Identification and functional analysis of germin-like protein gene family in tea plant (Camellia sinensis)
J. Y. Fu, X. C. Wang, T. F. Mao, H. Cheng, F. Chen, and Y. J. Yang.  2018.  Scientia Horticulturae, 234:166-175.

Germins and germin-like proteins (GLPs) are ubiquitious glycoproteins in the plant kingdom. They play critical roles in both plant development and responses to stresses. Here we report the identification and functional characterization of the GLP gene family in tea plant (Camellia sinensis). By mining the leaf transcriptomes of tea plants, eight genes encoding GLPs were identified, they were designated as CsGLP1-8. Phylogenetic analysis placed the eight CsGLPs into three subfamilies, with CsGLP4 and CsGLP3 in the subfamily I and II, respectively and all the rest in subfamily III. The functions of CsGLPs were further characterized at both biochemical and biological levels. Analysis of recombinant proteins produced by expressing full-length cDNAs of individual CsGLPs in E. coli revealed that all CsGLPs had oxalate oxidase (OxO) or superoxide dismutase (SOD) activities, which are considered as typical biochemical characteristics of GLPs. In addition, expression analysis of individual CsGLP genes during bud sprouting as well as under biotic and abiotic stresses further confirmed their involvements in tea plant development and stress response. In apical buds, CsGLP genes exhibited differential response to phenological changes.
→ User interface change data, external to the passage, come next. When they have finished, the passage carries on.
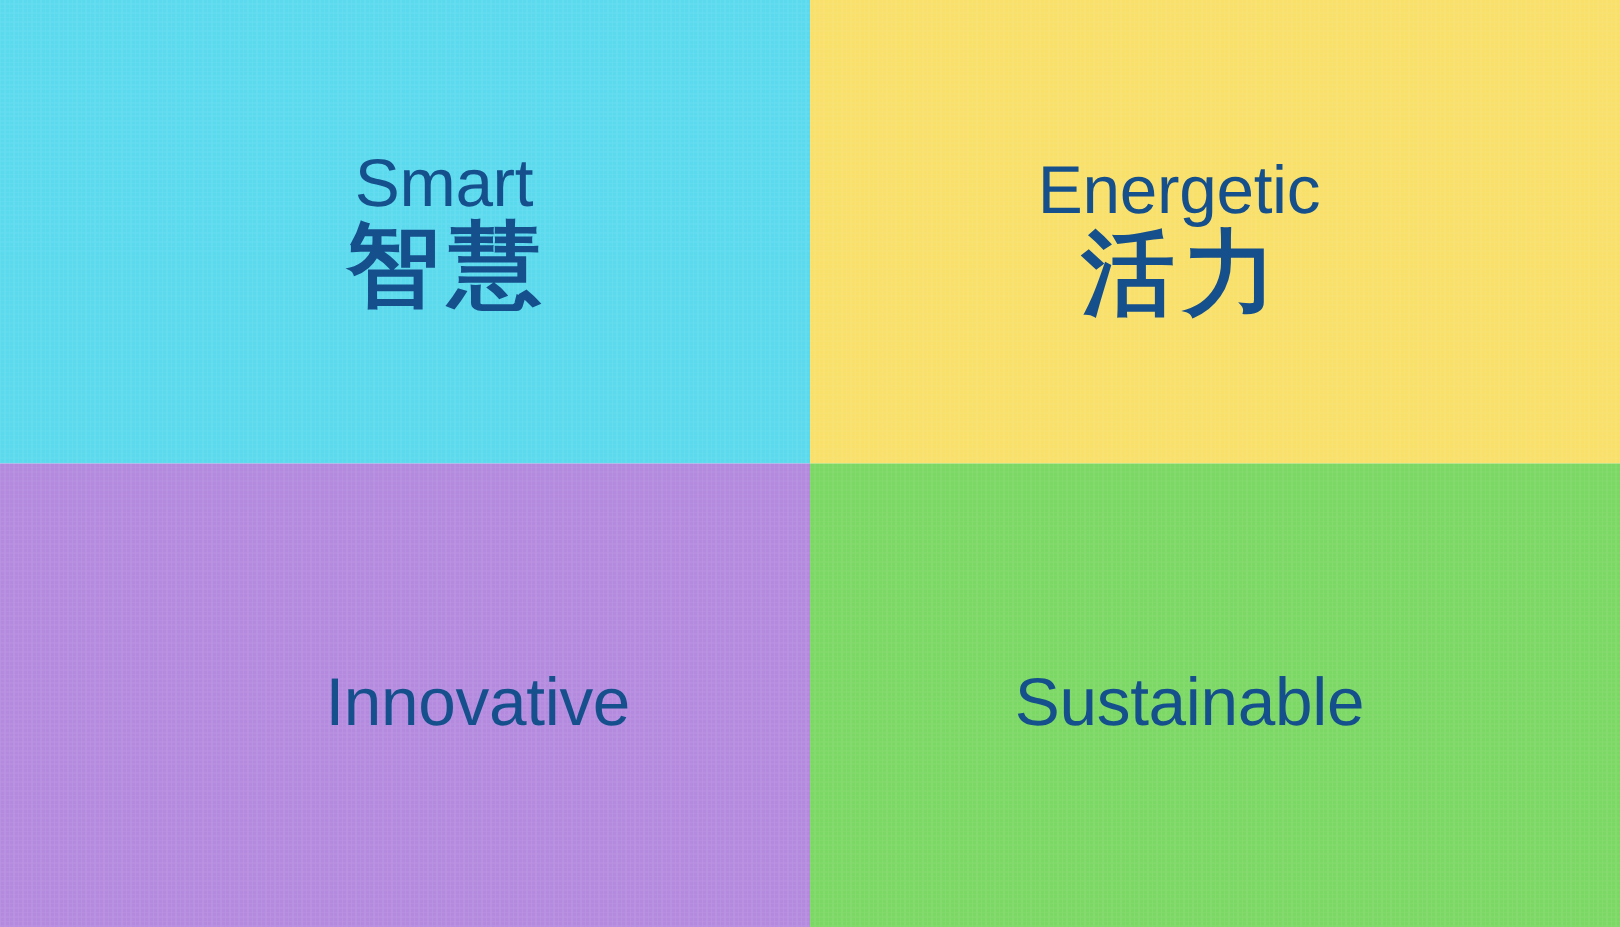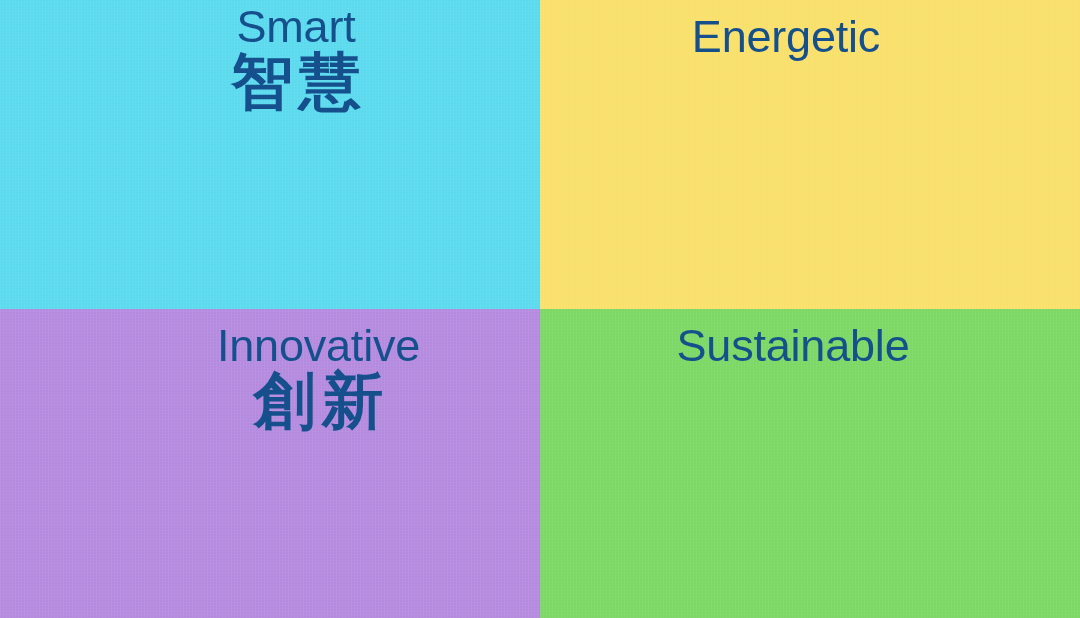--- a/index.html
+++ b/index.html
@@ -15,21 +15,21 @@
     overflow: hidden;
     font-family: "Liberation Sans", "DejaVu Sans", sans-serif;
   }
   .quad {
     position: absolute;
     width: 540px;
     height: 309px;
     display: flex;
     flex-direction: column;
     align-items: center;
-    justify-content: flex-start;
+    justify-content: center;
     box-sizing: border-box;
     overflow: hidden;
   }
   
   .quad.q-tl { left: 0px;   top: 0px;   }
   .quad.q-tr { left: 540px; top: 0px;   }
   .quad.q-bl { left: 0px;   top: 309px; }
   .quad.q-br { left: 540px; top: 309px; }
 
   
@@ -90,28 +90,28 @@
     <div class="stack">
       <div class="label-en">Smart</div>
       <div class="label-zh">智慧</div>
     </div>
   </div>
 
   <div class="quad q-tr" style="background-color: rgb(249, 224, 106); color: rgb(22, 80, 140);">
     <div class="texture"></div>
     <div class="stack">
       <div class="label-en">Energetic</div>
+      <div class="label-zh">活力</div>
     </div>
   </div>
 
   <div class="quad q-bl" style="background-color: rgb(180, 138, 223); color: rgb(22, 80, 140); padding-left: 45px;">
     <div class="texture"></div>
     <div class="stack">
       <div class="label-en">Innovative</div>
-      <div class="label-zh">創新</div>
     </div>
   </div>
 
   <div class="quad q-br" style="background-color: rgb(123, 216, 100); color: rgb(22, 80, 140);">
     <div class="texture"></div>
     <div class="stack">
       <div class="label-en">Sustainable</div>
     </div>
   </div>
 

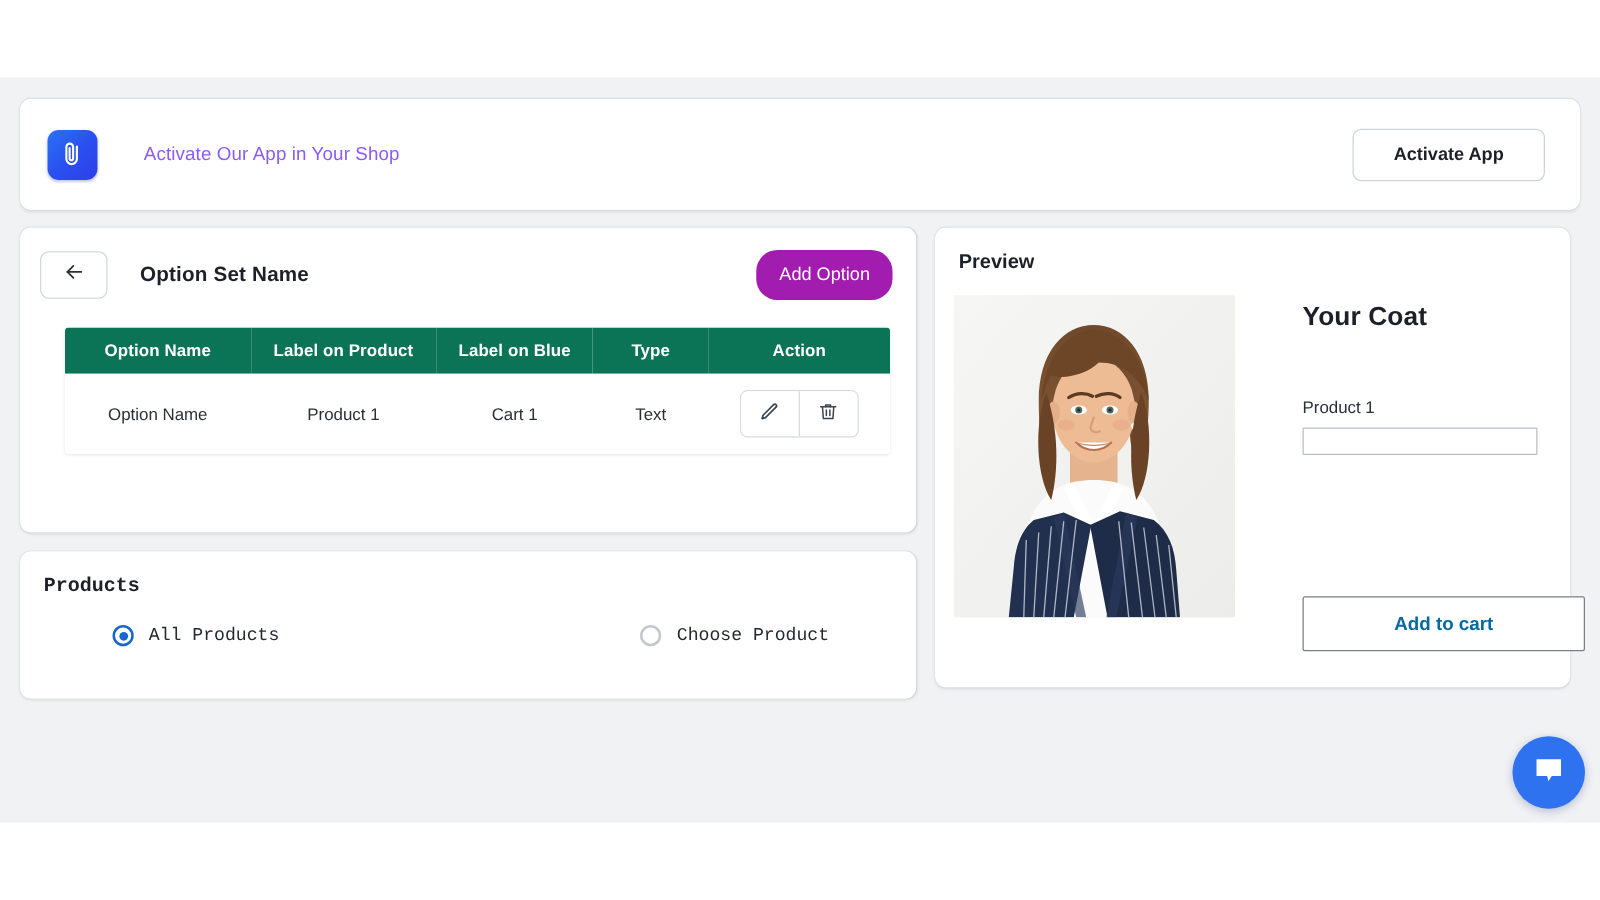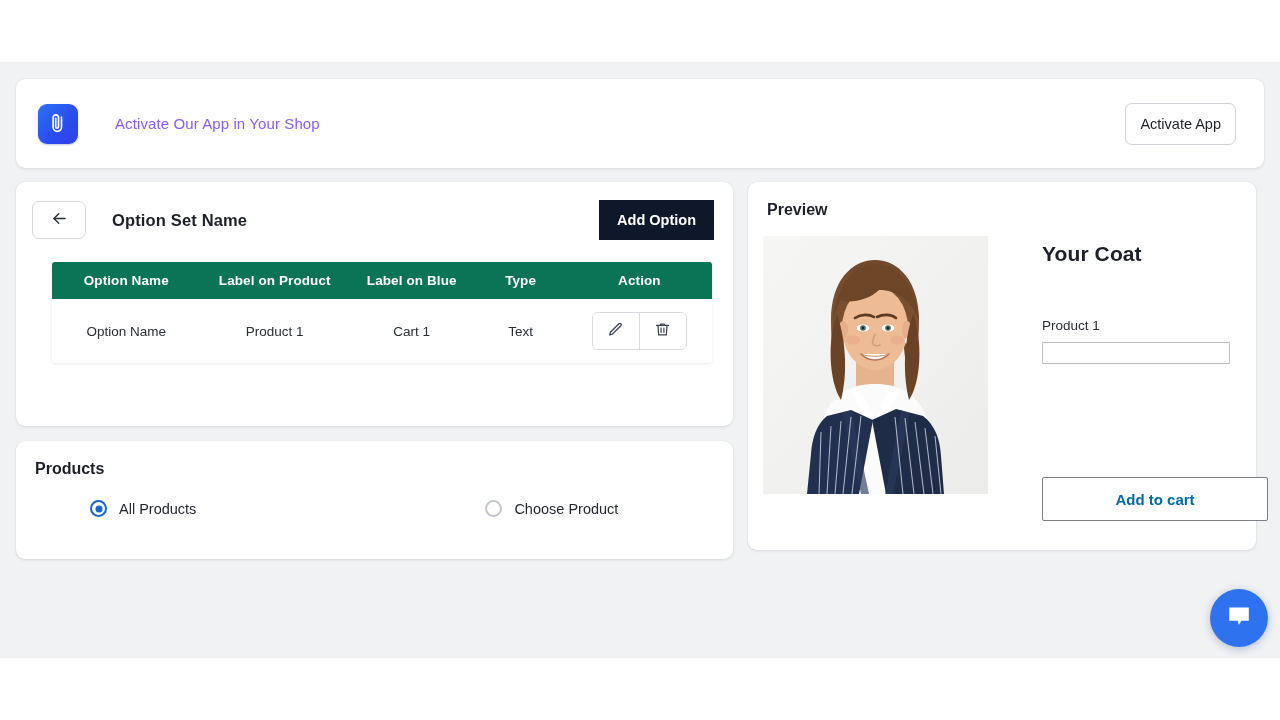--- a/index.html
+++ b/index.html
@@ -68,23 +68,23 @@
     font-size: 15px;
     color: #8b5cf6;
     letter-spacing: .1px;
   }
   .activate-spacer { flex: 1 1 auto; }
   .btn-outline {
     border: 1px solid #cfd3d8;
     background: #ffffff;
     border-radius: 7px;
     font-size: 14.5px;
-    font-weight: normal;
+    font-weight: bold;
     color: #1d2127;
-    padding: 12px 14px;
+    padding: 12px 32px;
     cursor: pointer;
     font-family: "Liberation Sans", sans-serif;
     white-space: nowrap;
   }
 
   
   #optionset-card {
     left: 16px;
     top: 182px;
     width: 717px;
@@ -109,26 +109,26 @@
   }
   .os-title {
     margin-left: 26px;
     font-size: 16.5px;
     font-weight: bold;
     color: #1d2127;
     letter-spacing: .15px;
   }
   .os-head-spacer { flex: 1 1 auto; }
   .btn-primary {
-    background: #0f172a;
+    background: #a21caf;
     color: #ffffff;
     border: 0;
-    border-radius: 0;
+    border-radius: 17px;
     font-size: 14.5px;
-    font-weight: bold;
+    font-weight: normal;
     padding: 12px 18px;
     cursor: pointer;
     font-family: "Liberation Sans", sans-serif;
     white-space: nowrap;
   }
 
   
   .tbl-wrap {
     margin: 22px 21px 0 36px;
     border-radius: 3px;
@@ -180,20 +180,21 @@
     cursor: pointer;
   }
   .action-btn + .action-btn { border-left: 1px solid #d6dae0; }
 
   
   #products-card {
     left: 16px;
     top: 441px;
     width: 717px;
     height: 118px;
+    font-family: Liberation Mono, monospace;
   }
   .products-title {
     margin: 19px 0 0 19px;
     font-size: 16px;
     font-weight: bold;
     color: #1d2127;
   }
   .radio-row {
     display: flex;
     margin: 22px 0 0 29px;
CsGLP2 increased more extremely at bud sprouting stage than dormant stage compared with other genes, signifying its potentiality as a bud germination marker for the selection of germplasms in tea breeding. Under drought and H2O2 stresses, the expression levels of CsGLP almost constantly down-regulated, suggesting that bud sprouting was suppressed by water shortage and oxidative stress. For biotic treatment, six genes showed obvious positive response to herbivore-induced damage. Especially, CsGLP1 and CsGLP2 were dramatically induced by geometrid feeding, indicating that these two GLP members may be involved in insect resistance in tea plant. The results of this study will help to better understand the function of GLPs family in tea plants and to further exploit this knowledge for tea breeding.